PanoTools mailing list archive

Mailinglist:PanoTools NG
Sender:matt_nolan_uaf
Date/Time:2007-Dec-24 18:27:19
Subject:New hardware testing on PTgui performance

Thread:


PanoTools NG: New hardware testing on PTgui performance matt_nolan_uaf 2007-Dec-24 18:27:19
I've spent the past few days doing performance testing of PTgui using 
various hardware configurations on my new computer.  I found many of 
the results surprising and non-intuitive.  I'm sharing them with you 
here in gory detail, in the hopes that you can either correct me 
where I'm wrong, confirm them, or follow up with the next phases of 
testing.

The computer:
My goal was to get the faster computer I could for $5000.  Why 
$5000?  The official rationalization is that my camera body cost that 
much, so it seems reasonable to match that with the computer.  That's 
also about all I could afford.  Plus I had looked around a bit first 
and new that a lot of good stuff could be had for that price.  I did 
not include the monitor and graphics card in that limit, because 
these are driven by other needs, with prices ranging from $100 to 
$4000.
CPU: Intel Core 2 Extreme QX9650 Quad Core (penryn), Air cooled
Motherboard: Asus P5K Premium Wireless
Memory: 2x OCZ DDR2-800 Reaper 2048MB w/ Heatpipe cooling
HDD1:  Seagate Barracude 7200.11 750GB SATAII (XP boot on 50GB part.)
HDD2: same (but no boot)
HDD3: Western Digital SATA Raptor 150GB
HDD4: same
HDD5: Gigabyte iRAM 2GB
HDD6: Gigabyte iRAM 2GB
RAID controller: 3Ware 9650SE-2LP 2-port PCI-E SATA2 RAID

Why this stuff?  I had originally thought along the lines of a dual 
quad Xeon configuration with 8GB RAM running 64 bit Windows.  But I 
couldn't afford the second Xeon initially, and only the 2.33 MHz 
model at that.  Then I read scary things about 64bit OS and great 
things about the QS9650 and the Asus P5K, especially in terms of 
their overclocking abilities.  So I thought it would be nice to have 
a CPU that I could run between 2GHz and 4GHz to assess the impact of 
CPU speed on stitching.  In terms of disk drives, Raptors and 
Barracudas are commonly regarded as the fastest drives around at the 
10k spin rate.  I decided against 15k SAS partly because gamers 
weren't using them much and partly because of noise and power.  I'm 
on home power, and another nice thing about the QS9650 is that it is 
a very low power CPU.  I went with the iRAM disks because I wanted to 
see if they could eliminate the I/O bottleneck and put the CPU to 
full use.  I almost went with Mtrons in RAID, but that would have 
cost $2000 on its own, whereas these iRAM (with only 2GB RAM on two 
cards) only cost $500, and would be sufficient to make the tests.  In 
terms of size and numbers of disks, for my work I stitch fisheye 
sphericals and gigapixel partial panoramas (with 300GB scratch space 
or more), so I wanted a system that could do both.

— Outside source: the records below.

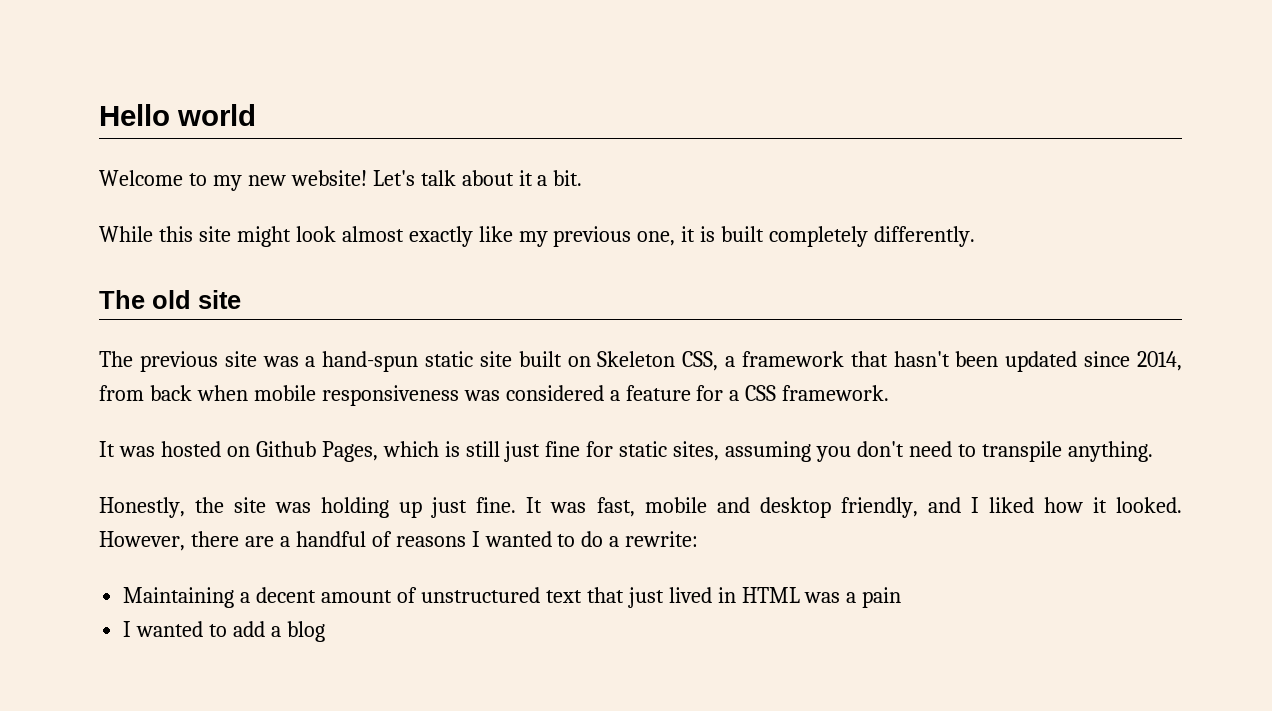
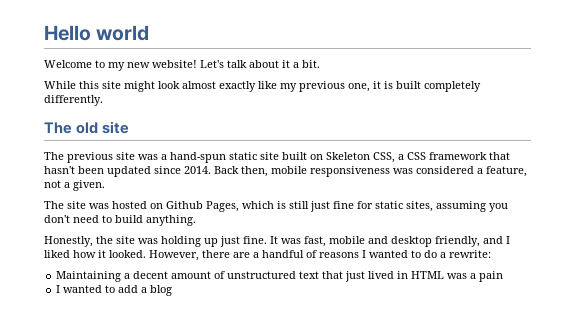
(736, 361) none -> [407,152,426,160] CSS
[1137,351,1183,371] [99,385,248,401] 2014, from back when -> [184,166,268,177] 2014. Back then,
[625,385,890,401] [99,441,115,457] feature for a CSS framework. // It -> [486,166,527,177] [44,180,105,191] [44,201,86,209] feature, not a given. // The site
[981,441,1062,462] transpile -> [115,215,143,223] build

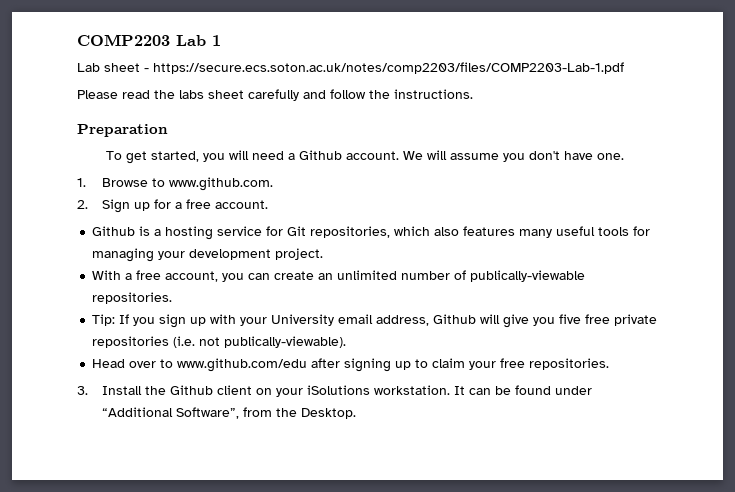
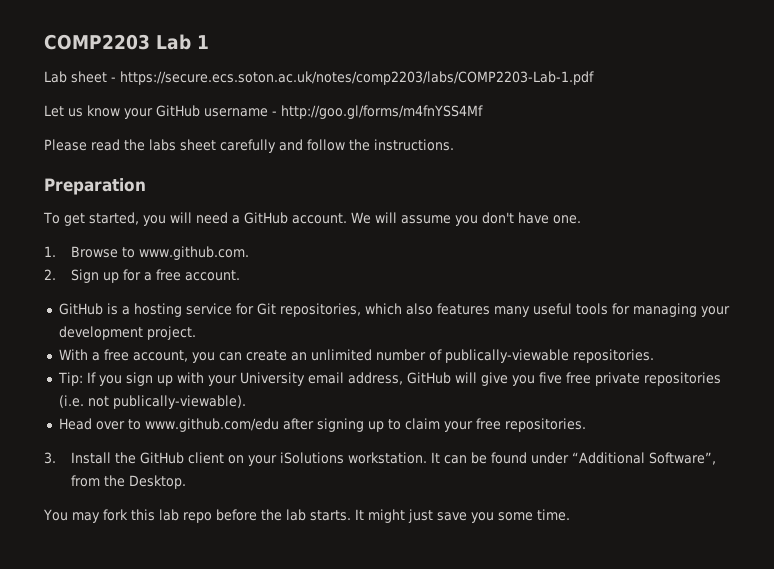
[153,62,624,74] https://secure.ecs.soton.ac.uk/notes/comp2203/files/COMP2203-Lab-1.pdf -> [120,71,594,85] [44,105,483,119] https://secure.ecs.soton.ac.uk/notes/comp2203/labs/COMP2203-Lab-1.pdf // Let us know your GitHub username - http://goo.gl/forms/m4fnYSS4Mf
[299,150,343,160] Github -> [243,212,288,224] GitHub
[92,226,136,236] Github -> [58,303,103,315] GitHub
[433,314,477,324] Github -> [406,372,451,384] GitHub
[169,385,213,395] Github -> [139,452,184,464] GitHub
(356, 413) none -> [43,509,570,523] // You may fork this lab repo before the lab starts. It might just save you some time.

Using Milko's SpeedTest (a 3 shot fisheye scene at 6000 x 3000 pix 
and an 68 MB output), I wanted to assess the impact of CPU speed on 
the stitch speed.  I also wanted to see the impact of drive type on 
stitch speed.  Here speeds are given in Minutes:Seconds.  I ran the 
test using PTgui only for both stitching and blending, and ran it 
with regular and fast transform modes (the two times separated by /).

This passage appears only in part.